The two tiebreakers used by the ASUN are: 1) head-to-head record of teams with identical record and 2) NCAA NET Rankings available on day following the conclusion of ASUN regular season play. These tiebreakers are also used to separate teams with the same seed from opposite divisions if necessary. This proved relevant when both #2 seeds, Bellarmine and Jacksonville, advanced to the championship game.
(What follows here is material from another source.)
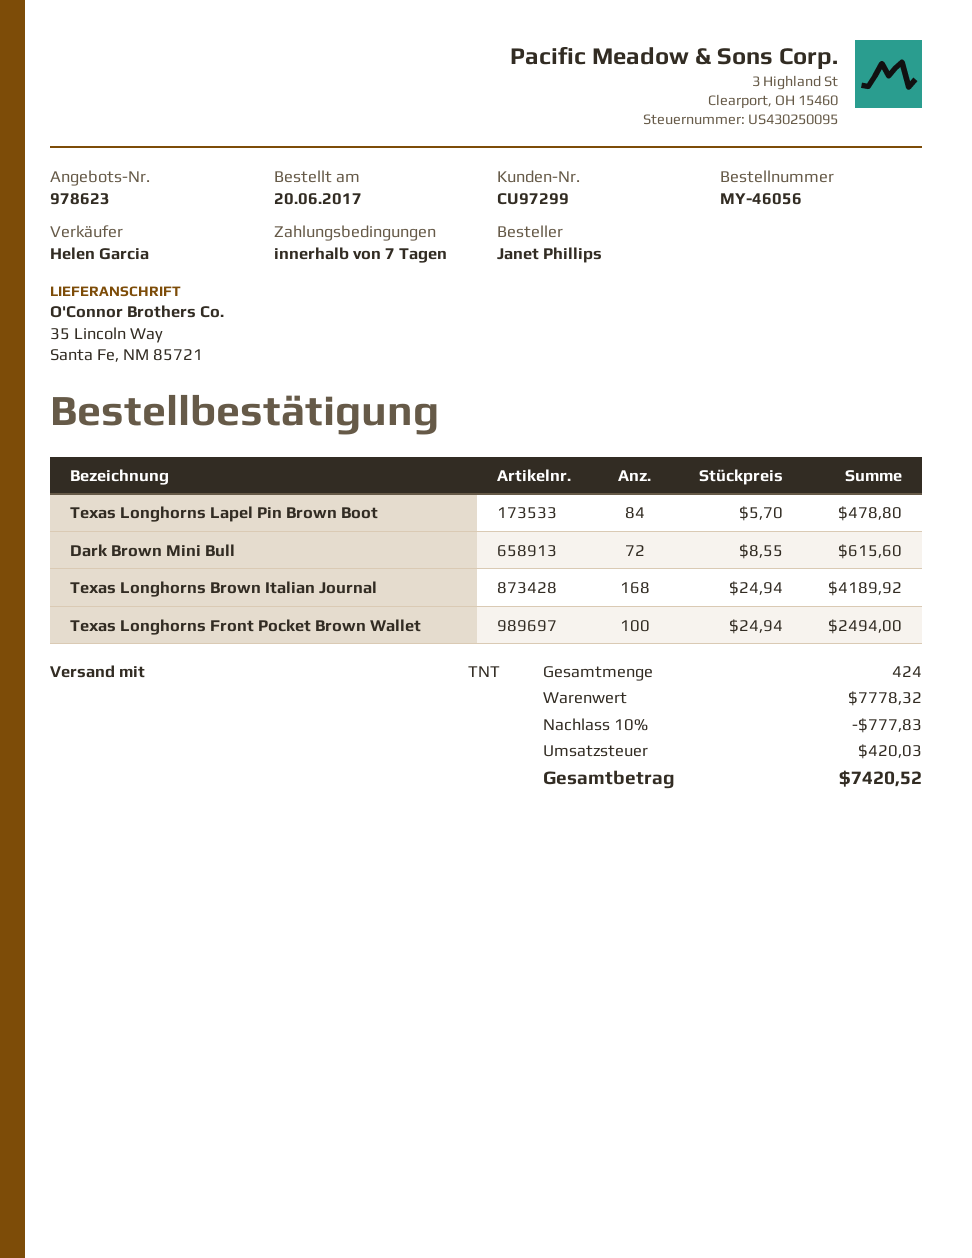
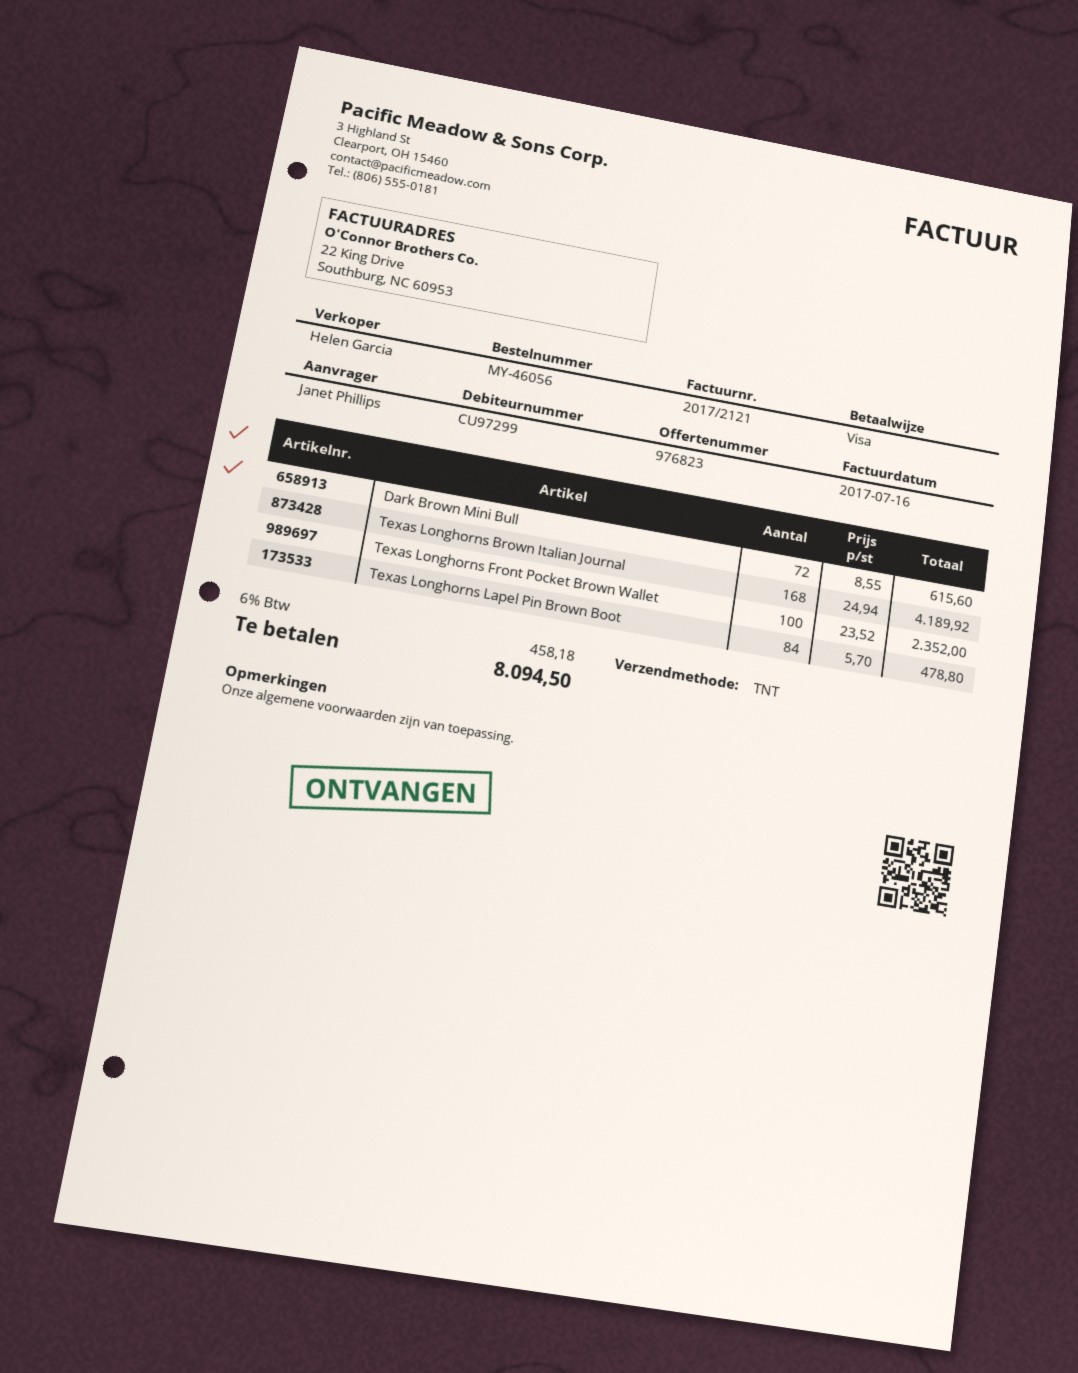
quote number: 978623 -> 976823
Texas Longhorns Front Pocket Brown Wallet: 100 x 24.94 = 2494.00 -> 100 x 23.52 = 2352.00
discount: 10% = 777.83 -> none
tax: 420.03 -> 458.18
total: 7420.52 -> 8094.50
With both having identical conference records, the tiebreaker was applied, and Bellarmine received home court by virtue of its win over Jacksonville in the teams' only regular-season game.

| Seed | School | Conference | NET ranking (February 28, 2021) |
|---|---|---|---|
| #1 East | Liberty | 12–4 | 116th |
| #1 West | Jacksonville State | 13–3 | 138th |
| #2 East | Jacksonville | 11–5 | 168th |
| #2 West | Bellarmine | 11–5 | 220th |
| #3 East | Florida Gulf Coast | 10–6 | 189th |
| #3 West | Central Arkansas | 7–9 | 319th |
| #4 East | Kennesaw State | 7–9 | 230th |
| #4 West | Lipscomb | 6–10 | 276th |
| #5 East | North Florida | 7–9 | 274th |
| #5 West | Eastern Kentucky | 5–11 | 265th |
| #6 East | Stetson | 5–11 | 306th |
| #6 West | North Alabama | 2–14 | 314th |

== Schedule ==

Game: Time; Matchup; Score; Television
First round – Tuesday, March 1 – Campus Sites
1: 6:00 pm; E6 Stetson at W3 Central Arkansas; 73–74; ESPN+
2: 6:00 pm; W5 Eastern Kentucky at E4 Kennesaw State; 73–82
3: 6:00 pm; W6 North Alabama at E3 Florida Gulf Coast; 72–81
4: 6:00 pm; E5 North Florida at W4 Lipscomb; 65–74
Quarterfinals – Thursday, March 3 – Campus Sites
5: 6:00 pm; W3 Central Arkansas at E2 Jacksonville; 69–79; ESPN+
6: 6:00 pm; E4 Kennesaw State at W1 Jacksonville State; 67–78
7: 6:00 pm; E3 Florida Gulf Coast at W2 Bellarmine; 68–81
8: 6:00 pm; W4 Lipscomb at E1 Liberty; 47–52
Semifinals – Saturday, March 5 – Campus Sites
9: 6:00 pm; E2 Jacksonville at W1 Jacksonville State; 54–51; ESPN+
10: 5:00 pm; W2 Bellarmine at E1 Liberty; 53–50
Championship – Tuesday, March 8 – Campus Sites
11: 4:00 pm; E2 Jacksonville at W2 Bellarmine; 72–77; ESPN
Game times in CT. Rankings denote tournament seed

== Bracket ==
Because Bellarmine won the ASUN Tournament, the conference's top overall seed, Jacksonville State, claimed the automatic bid to the NCAA Tournament. The same would have applied if North Alabama had won the tournament, but the Lions were eliminated in the first round.